Strings, bytes, runes and characters in Go (opens in new tab)

(blog.golang.org)

76 pointskisielk12y ago35 comments

35 comments

25 comments · 5 top-level

SigmundA12y ago· 9 in thread

Coming from C# it seems odd that a string would index on byte and not char(rune) and that it is essentially a read only byte array. If you wanted a byte array why wouldn't you use a byte array, why have strings and byte arrays?

In C# you can encode/decode strings to byte arrays based on your desired encoding, but a string is composed of characters, it's in memory representation is abstracted.

Is this a performance or zero copy thing? Not having to encode/decode to get to the bytes?

bazzargh12y ago

As someone's already pointed out, C# strings are composed of UTF-16 codepoints not characters - this means that if you have a character outside the basic multilingual plane it'll be represented as two codepoints using a surrogate, and the character count in the C# string will be wrong (the same is true of Java and JS for example)
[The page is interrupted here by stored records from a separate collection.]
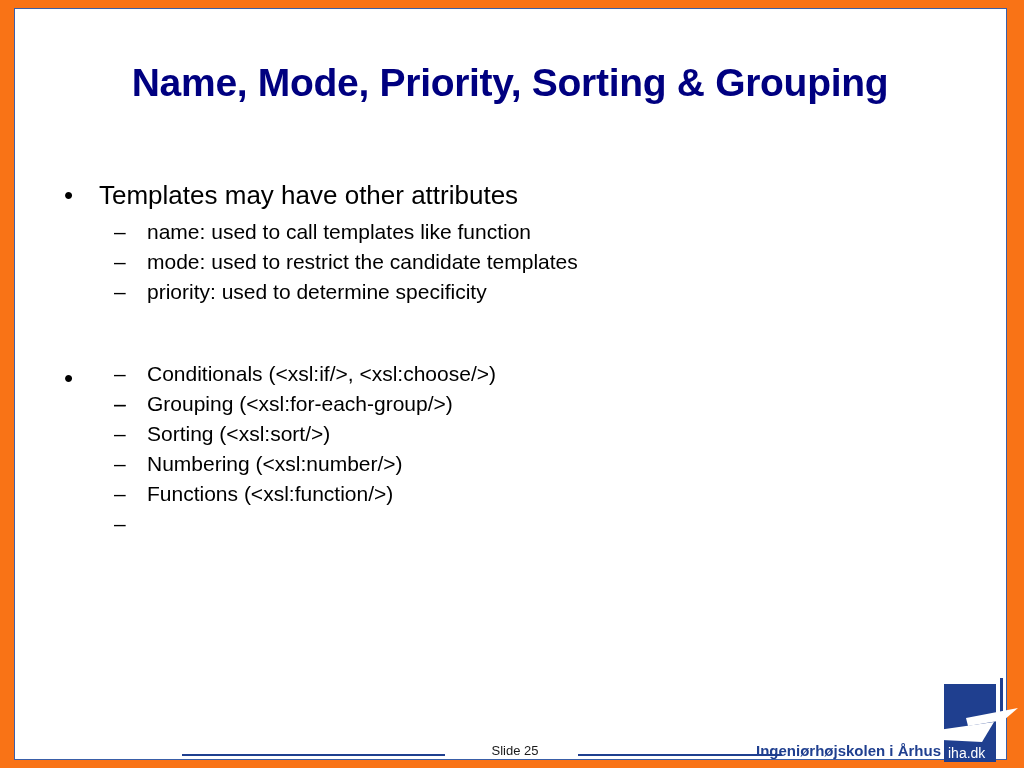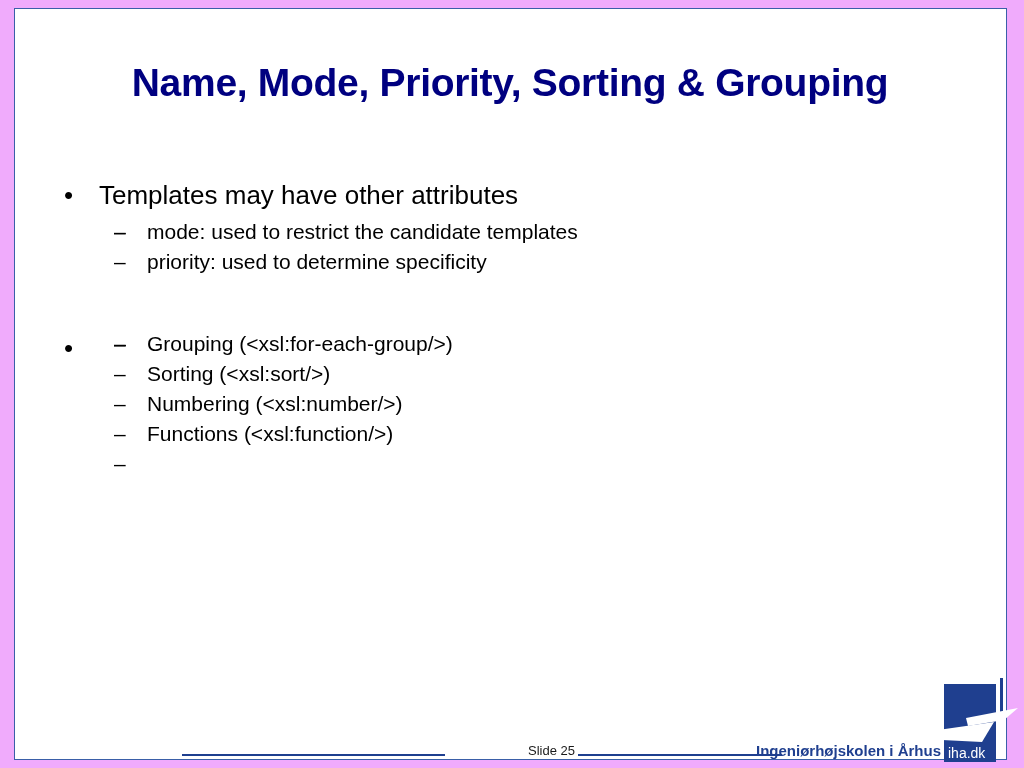--- a/index.html
+++ b/index.html
@@ -14,21 +14,21 @@
     overflow: hidden;
     position: relative;
   }
 
   #slide {
     position: absolute;
     left: 0;
     top: 0;
     width: 1024px;
     height: 768px;
-    background: #f0abfc;
+    background: #f97316;
   }
 
   
   #slide-frame {
     position: absolute;
     left: 14px;
     top: 8px;
     width: 993px;
     height: 752px;
     border: 1.5px solid #3a5fa8;
@@ -112,21 +112,21 @@
     top: 19px;
     width: 263px;
     height: 0;
     border-top: 2px solid #1f3f8f;
   }
   #slide-number {
     position: absolute;
     left: 455px;
     top: 8px;
     width: 120px;
-    text-align: right;
+    text-align: center;
     font-size: 13px;
     color: #1a1a1a;
   }
   #rule-right {
     position: absolute;
     left: 578px;
     top: 19px;
     width: 204px;
     height: 0;
     border-top: 2px solid #1f3f8f;
@@ -163,40 +163,42 @@
   <div id="body-content">
 
     <div class="bullet-group">
       <div class="l1">
         <span class="marker">•</span>
         <span>Templates may have other attributes</span>
       </div>
 
       <div class="l2">
         <span class="marker">–</span>
+        <span>name: used to call templates like function</span>
       </div>
       <div class="l2">
         <span class="marker">–</span>
         <span>mode: used to restrict the candidate templates</span>
       </div>
       <div class="l2">
         <span class="marker">–</span>
         <span>priority: used to determine specificity</span>
       </div>
     </div>
 
     <div class="group-gap"></div>
 
     <div class="bullet-group">
       <div class="l1">
         <span class="marker">•</span>
       </div>
 
       <div class="l2">
         <span class="marker">–</span>
+        <span>Conditionals (&lt;xsl:if/&gt;, &lt;xsl:choose/&gt;)</span>
       </div>
       <div class="l2">
         <span class="marker">–</span>
       </div>
       <div class="l2">
         <span class="marker">–</span>
         <span>Grouping (&lt;xsl:for-each-group/&gt;)</span>
       </div>
       <div class="l2">
         <span class="marker">–</span>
That's a hard problem, and avoiding it in every situation would require scanning the strings for surrogates beforehand, when you might never need to know that information. Go makes it explicit that knowing the exact character position and string length in characters comes at a cost.
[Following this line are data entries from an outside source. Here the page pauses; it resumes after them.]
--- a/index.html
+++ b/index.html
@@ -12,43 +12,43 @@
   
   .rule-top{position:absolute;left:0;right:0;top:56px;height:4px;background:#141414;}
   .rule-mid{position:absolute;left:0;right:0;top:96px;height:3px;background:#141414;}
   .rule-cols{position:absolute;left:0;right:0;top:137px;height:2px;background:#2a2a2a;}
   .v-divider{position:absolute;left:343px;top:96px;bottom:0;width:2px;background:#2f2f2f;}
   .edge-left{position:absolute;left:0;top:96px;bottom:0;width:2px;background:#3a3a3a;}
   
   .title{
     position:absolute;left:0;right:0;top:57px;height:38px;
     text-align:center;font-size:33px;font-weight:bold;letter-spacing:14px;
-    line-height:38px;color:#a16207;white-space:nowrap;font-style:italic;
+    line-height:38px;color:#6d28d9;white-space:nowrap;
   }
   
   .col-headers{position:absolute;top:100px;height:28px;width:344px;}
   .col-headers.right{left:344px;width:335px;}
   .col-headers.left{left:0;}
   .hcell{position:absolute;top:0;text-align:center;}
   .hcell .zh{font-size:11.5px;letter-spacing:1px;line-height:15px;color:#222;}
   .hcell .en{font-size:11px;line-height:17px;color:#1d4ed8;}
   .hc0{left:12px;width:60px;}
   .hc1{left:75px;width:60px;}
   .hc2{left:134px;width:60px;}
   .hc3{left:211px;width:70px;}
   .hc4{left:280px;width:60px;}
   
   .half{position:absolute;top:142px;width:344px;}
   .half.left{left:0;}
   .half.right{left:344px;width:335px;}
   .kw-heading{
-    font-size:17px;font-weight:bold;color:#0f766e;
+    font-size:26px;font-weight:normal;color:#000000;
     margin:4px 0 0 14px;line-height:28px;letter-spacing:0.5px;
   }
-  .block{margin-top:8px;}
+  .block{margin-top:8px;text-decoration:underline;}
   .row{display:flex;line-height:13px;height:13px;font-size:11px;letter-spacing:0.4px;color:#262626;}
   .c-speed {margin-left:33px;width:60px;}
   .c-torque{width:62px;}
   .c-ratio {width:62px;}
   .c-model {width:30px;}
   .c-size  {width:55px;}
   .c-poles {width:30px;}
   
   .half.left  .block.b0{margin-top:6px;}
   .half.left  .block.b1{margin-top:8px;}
There's a good discussion of this on Tim Bray's blog: http://www.tbray.org/ongoing/When/200x/2003/04/26/UTF

twotwotwo12y ago

Just for fun, here's Go handling a char outside the BMP (😃, U+1F603):

http://play.golang.org/p/qg7POYAAOL

1 more reply

neild12y ago

Indexing on runes is expensive, since either you need to store strings as arrays of runes or iterate on each index operation. Indexing on runes is also less useful than it may first seem. Consider that a rune is distinct from a glyph--a single "character" on the screen may be composed of several runes. The occasions when you care about specific runes as opposed to substrings are uncommon. When dealing with substrings, there is no advantage to substring-of-runes as opposed to substring-of-bytes.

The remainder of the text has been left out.